▶ [Task to carry out]:
Only the lines below, from the one with "discount: 1102.56 -> 950.56" through the one with "total: 25211.64 -> 21672.80", are to be written out, exactly.

Dataset items

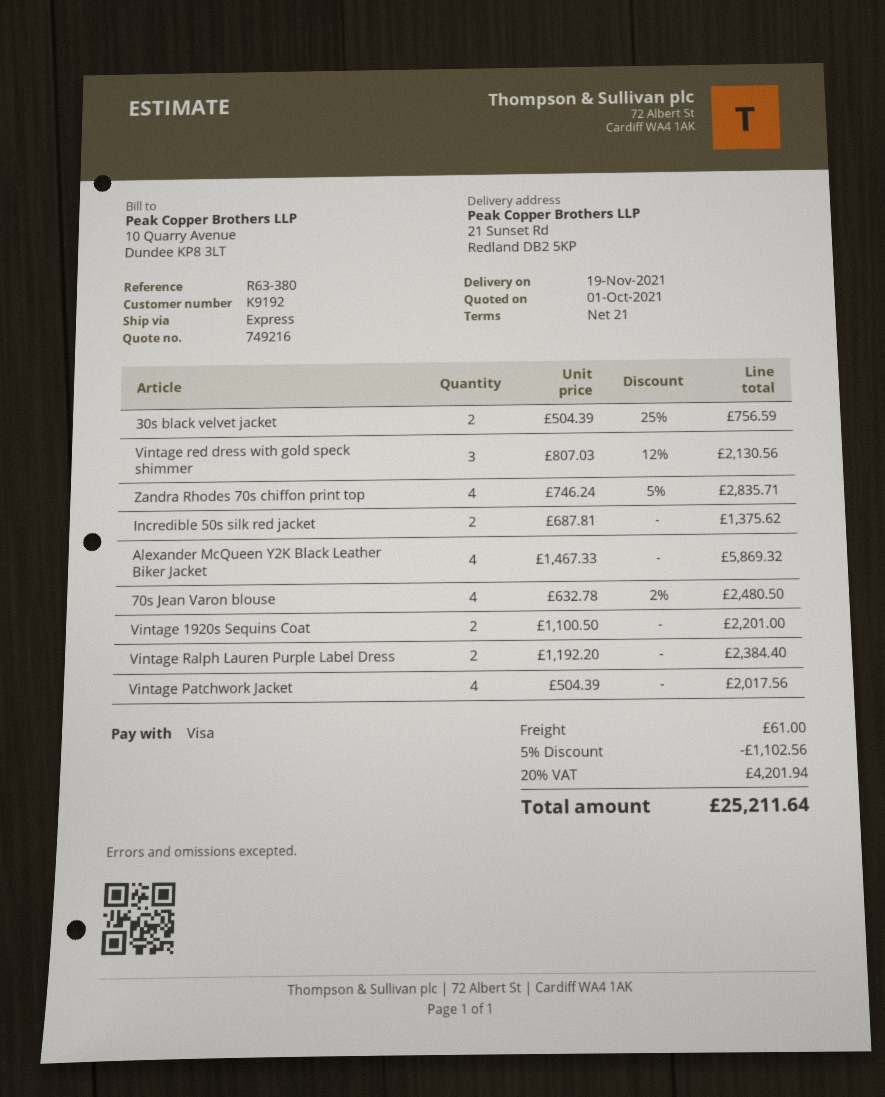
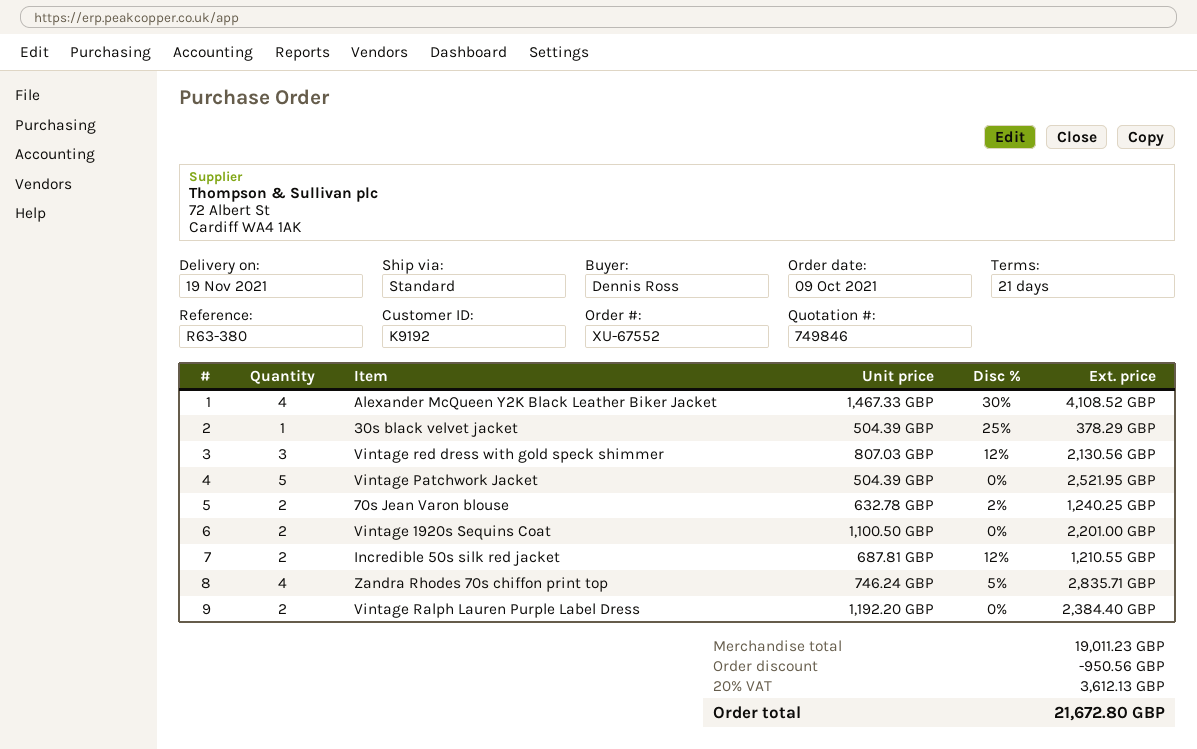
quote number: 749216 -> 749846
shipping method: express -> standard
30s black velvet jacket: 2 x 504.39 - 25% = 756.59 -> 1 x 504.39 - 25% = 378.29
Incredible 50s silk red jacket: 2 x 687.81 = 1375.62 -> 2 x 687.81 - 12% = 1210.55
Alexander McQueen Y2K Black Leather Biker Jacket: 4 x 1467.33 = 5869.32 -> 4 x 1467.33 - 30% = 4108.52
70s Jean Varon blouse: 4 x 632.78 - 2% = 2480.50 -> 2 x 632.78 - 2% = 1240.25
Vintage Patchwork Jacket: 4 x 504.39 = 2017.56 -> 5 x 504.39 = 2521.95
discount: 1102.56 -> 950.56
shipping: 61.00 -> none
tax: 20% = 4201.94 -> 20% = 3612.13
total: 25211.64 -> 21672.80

--

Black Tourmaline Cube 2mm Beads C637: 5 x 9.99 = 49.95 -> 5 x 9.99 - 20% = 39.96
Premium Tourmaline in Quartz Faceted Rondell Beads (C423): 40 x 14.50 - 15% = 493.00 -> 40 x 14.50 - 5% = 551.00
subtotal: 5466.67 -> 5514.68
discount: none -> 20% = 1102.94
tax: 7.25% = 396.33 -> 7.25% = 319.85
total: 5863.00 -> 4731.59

▶ [Reply to the exercise]:
discount: 1102.56 -> 950.56
shipping: 61.00 -> none
tax: 20% = 4201.94 -> 20% = 3612.13
total: 25211.64 -> 21672.80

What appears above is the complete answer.